ParcelHero: Brexit cancels Christmas for Amazon sellers
This week, Amazon has officially acknowledged that all its sellers who only use a UK Fulfilment Centre will no longer have access to its EU marketplace from 1 January. UK sellers using Fulfilment by Amazon (FBA) will be forced to ship their goods to an EU-based Fulfilment Centre or lose all European sales
The international courier services specialist ParcelHero warns sellers who take no action or decide not to send stock to an EU centre could find Amazon stops shipping their items to the EU even before Christmas. This would avoid a build-up of stock that will have to be returned after 1 January. ParcelHero also fears the e-commerce giant may even start the process of returning stock to the sellers’ UK warehouse during December in anticipation of the end of Pan-European sales.
ParcelHero’s Head of Consumer Research, David Jinks MILT, says: “On 1 January, the UK will leave the EU’s single market and customs union. There is time for the UK and EU to agree a decent deal, but that’s far from certain. Amazon has to plan its systems months ahead and has obviously opted for the worst-case scenario and decided EU and UK sales need to be kept entirely separate for now.
“Amazon will be highly reluctant to see a build-up of UK sellers’ stock in Europe during December. That will present a red tape nightmare in January, when some stock is inevitably returned.

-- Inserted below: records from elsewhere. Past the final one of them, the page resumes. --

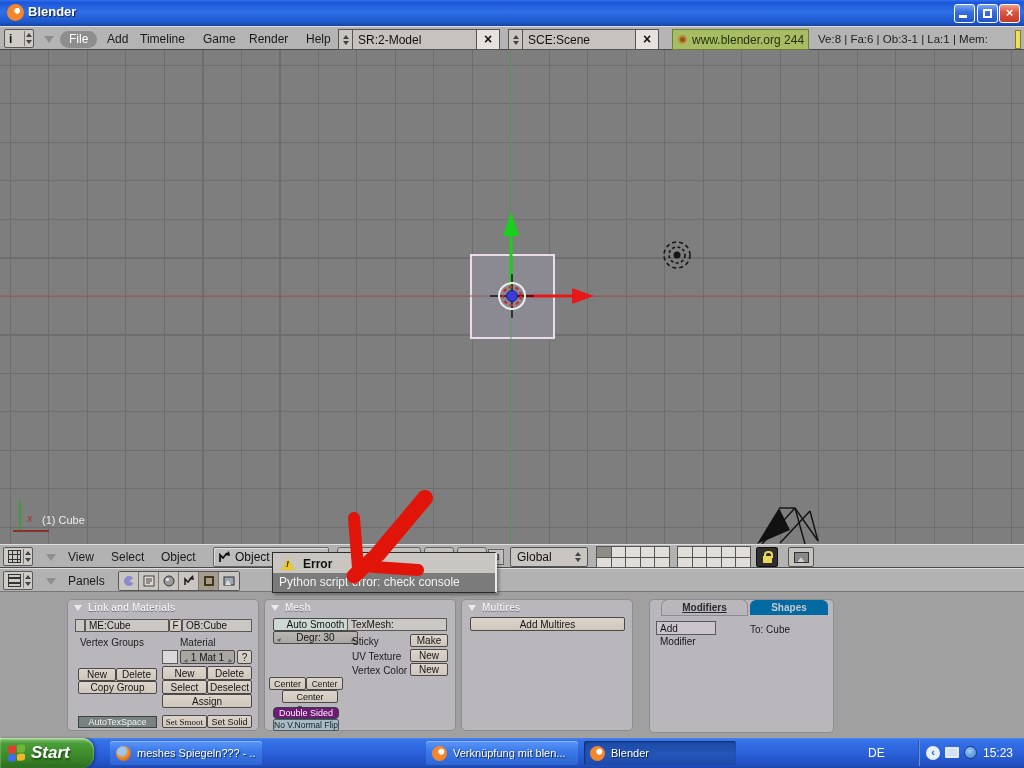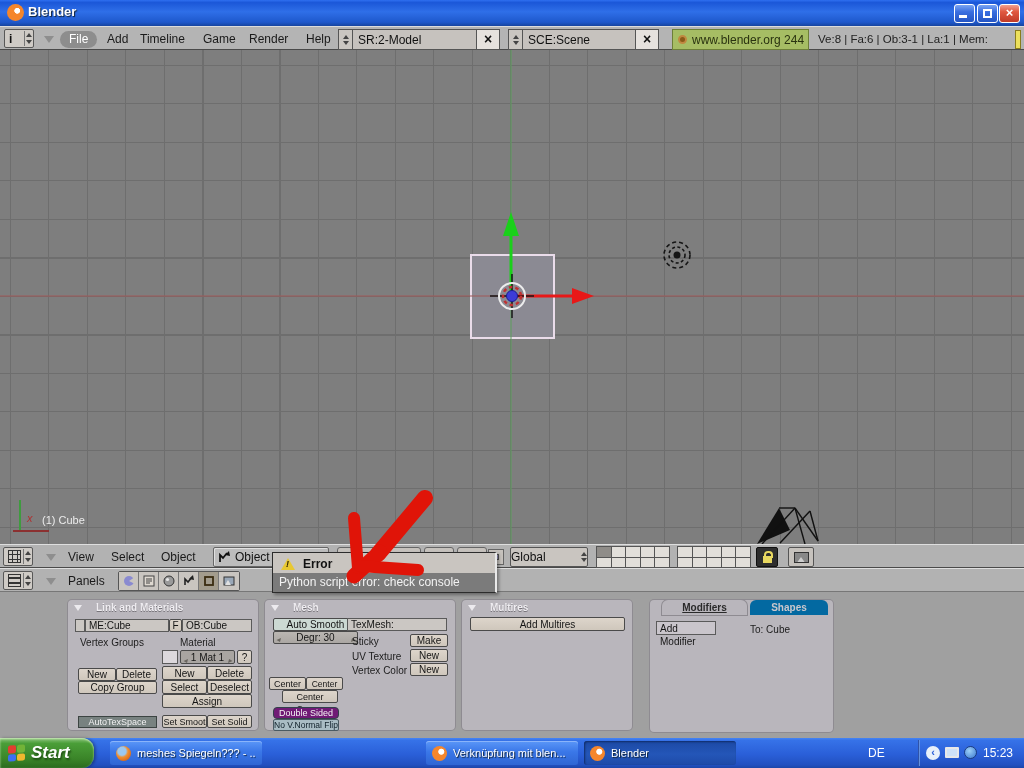--- a/index.html
+++ b/index.html
@@ -69,21 +69,21 @@
     border-top:1px solid #dedede; border-bottom:1px solid #4a4a4a; }
   .hdr-menu { font-size:12px; color:#1a1a1a; line-height:24px; }
   .mode-drop { left:213px; top:2px; width:116px; height:20px; background:#bdbdbd;
     border:1px solid #666; border-radius:2px; display:flex; align-items:center; gap:4px; padding:0 4px;
     box-shadow:inset 1px 1px 0 #e0e0e0; }
   .mode-drop span { font-size:12px; color:#111; white-space:nowrap; overflow:hidden; }
   .ghost-btn { top:2px; height:20px; background:#c6c2bd; border:1px solid #666; border-radius:3px; }
   .sq-btn { left:488px; top:4px; width:16px; height:16px; background:#c6c2bd; border:1px solid #666; }
   .sq-btn i { display:block; margin:4px auto; width:6px; height:6px; background:#9a96c0; border:1px solid #555; }
   #global-drop { left:510px; top:2px; width:78px; height:20px; background:#c9c5c0; border:1px solid #555;
-    border-radius:2px; display:flex; align-items:center; justify-content:space-between; padding:0 0; }
+    border-radius:2px; display:flex; align-items:center; justify-content:space-between; padding:0 6px; }
   #global-drop span { font-size:12px; color:#111; }
   .layer-grid { top:1px; width:74px; height:22px; display:grid; grid-template-columns:repeat(5,1fr);
     grid-template-rows:1fr 1fr; border:1px solid #555; background:#555; gap:1px; }
   .layer-cell { background:#e2dfda; }
   .layer-cell.on { background:#8f8c88; }
   #lock-btn { left:756px; top:2px; width:22px; height:20px; background:#2e2e2e; border:1px solid #111;
     border-radius:2px; }
   .padlock { position:absolute; left:6px; top:8px; width:9px; height:7px; background:#e8d860; }
   .padlock::before { content:""; position:absolute; left:1px; top:-5px; width:5px; height:5px;
     border:2px solid #e8d860; border-bottom:none; border-radius:4px 4px 0 0; }
@@ -98,21 +98,21 @@
     border-top:1px solid #dedede; border-bottom:1px solid #777; }
   .ctx-group { left:118px; top:2px; height:20px; display:flex; border:1px solid #555; border-radius:2px; }
   .ctx-btn { width:20px; height:18px; background:#c9c5c0; border-right:1px solid #777;
     display:flex; align-items:center; justify-content:center; }
   .ctx-btn.pressed { background:#a39c8d; }
   .ctx-btn:last-child { border-right:none; }
 
   
   #buttons-area { left:0; top:592px; width:1024px; height:146px; background:#a0a0a0; }
   .panel { position:absolute; background:#b9b6bc; border-radius:4px; box-shadow:0 0 0 1px #8e8b91; }
-  .panel-header { position:absolute; left:0; top:0; right:0; height:15px; display:flex; align-items:center; gap:14px;
+  .panel-header { position:absolute; left:0; top:0; right:0; height:15px; display:flex; align-items:center; gap:6px;
     padding-left:6px; }
   .panel-header .tri { width:0; height:0; border-left:4px solid transparent; border-right:4px solid transparent;
     border-top:6px solid #eceaee; }
   .panel-title { font-size:10px; font-weight:bold; color:#efedf1; text-shadow:0 1px 0 #77747a; }
   .w { position:absolute; font-size:10px; }
   .btn { background:linear-gradient(180deg,#ddd5cb,#cfc7bc); border:1px solid #4a4a4a; border-radius:2px;
     color:#151515; text-align:center; }
   .fld { background:#cbc7c3; border:1px solid #5a5a5a; color:#151515; padding-left:3px; }
   .lbl { color:#1c1c1c; }
   .btn-dark { background:#788280; border:1px solid #3c4442; color:#f2f2f2; text-align:center; }
@@ -420,21 +420,21 @@
       <div class="w btn" style="left:169px;top:50px;width:15px;height:14px;line-height:13px;">?</div>
       <div class="w btn" style="left:10px;top:68px;width:38px;height:13px;line-height:12px;">New</div>
       <div class="w btn" style="left:48px;top:68px;width:41px;height:13px;line-height:12px;">Delete</div>
       <div class="w btn" style="left:10px;top:81px;width:79px;height:13px;line-height:12px;">Copy Group</div>
       <div class="w btn" style="left:94px;top:66px;width:45px;height:14px;line-height:13px;">New</div>
       <div class="w btn" style="left:139px;top:66px;width:45px;height:14px;line-height:13px;">Delete</div>
       <div class="w btn" style="left:94px;top:80px;width:45px;height:14px;line-height:13px;">Select</div>
       <div class="w btn" style="left:139px;top:80px;width:45px;height:14px;line-height:13px;">Deselect</div>
       <div class="w btn" style="left:94px;top:94px;width:90px;height:14px;line-height:13px;">Assign</div>
       <div class="w btn-dark" style="left:10px;top:116px;width:79px;height:12px;line-height:11px;font-size:9px;">AutoTexSpace</div>
-      <div class="w btn" style="left:94px;top:115px;width:45px;height:13px;line-height:12px;font-size:9px;">Set Smoot</div>
+      <div class="w btn" style="left:94px;top:115px;width:45px;height:13px;line-height:12px;font-size:9px;font-family:Liberation Serif, serif;">Set Smoot</div>
       <div class="w btn" style="left:139px;top:115px;width:45px;height:13px;line-height:12px;font-size:9px;">Set Solid</div>
     </div>
 
     <div class="panel" style="left:265px;top:8px;width:190px;height:130px;">
       <div class="panel-header">
         <i class="tri"></i>
         <span class="panel-title">Mesh</span>
       </div>
       <div class="w btn-blue" style="left:8px;top:18px;width:85px;height:13px;line-height:12px;">Auto Smooth</div>
       <div class="w slider" style="left:8px;top:31px;width:85px;height:13px;line-height:12px;">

“The e-commerce giant says crisply: ‘FBA offers using EFN will not be fulfilled across the UK-EU border.’ EFN is Amazon’s European Fulfilment Network; currently, it’s the Amazon easiest service for UK sellers to use in order to reach EU customers. EFN allows UK-based sellers to fulfil orders from any Amazon European marketplace using just one Fulfilment Centre, such as the UK. UK sellers can create listings on Amazon’s EU marketplaces but fulfil those orders using UK stock. Items are shipped directly from the seller’s UK warehouse. The fees for EFN sellers are quite steep, but the advantage is that it presents an easy way to sell into the EU without needing VAT numbers and minus the red tape in other countries.
“Our worry is that the end of this service just six days after Christmas is bound to create a nightmare before Christmas, as Amazon starts to repatriate UK sellers’ stock.
‘The situation is equally complex for retailers using Amazon’s Pan-European FBA service. Pan-European UK sellers send their stock to a Fulfilment Centre in the UK and Amazon then distributes it for storage across Europe. That means sellers are only paying UK local fulfilment fees while using Prime same/next day delivery services throughout the EU. From 1 January, UK Pan-European sellers will have to send stock to an Amazon warehouse in Europe at their own cost. Once it has reached an EU Fulfilment Centre in, say, France or Germany, it would then be distributed by Amazon to other European warehouses as is currently the norm. For sellers, this means splitting stock and potentially increased transport and storage costs. It also means they are forced to deal with VAT in different EU countries. What happens to returns after 1 January is a looming problem.
Amazing how this story has probably brought home to SME traders the impact of Brexit on their businesses for the first time. Has nobody been listening for the past 4 years? This day was always going to come, from June 2016 onwards. Brexit has consequences.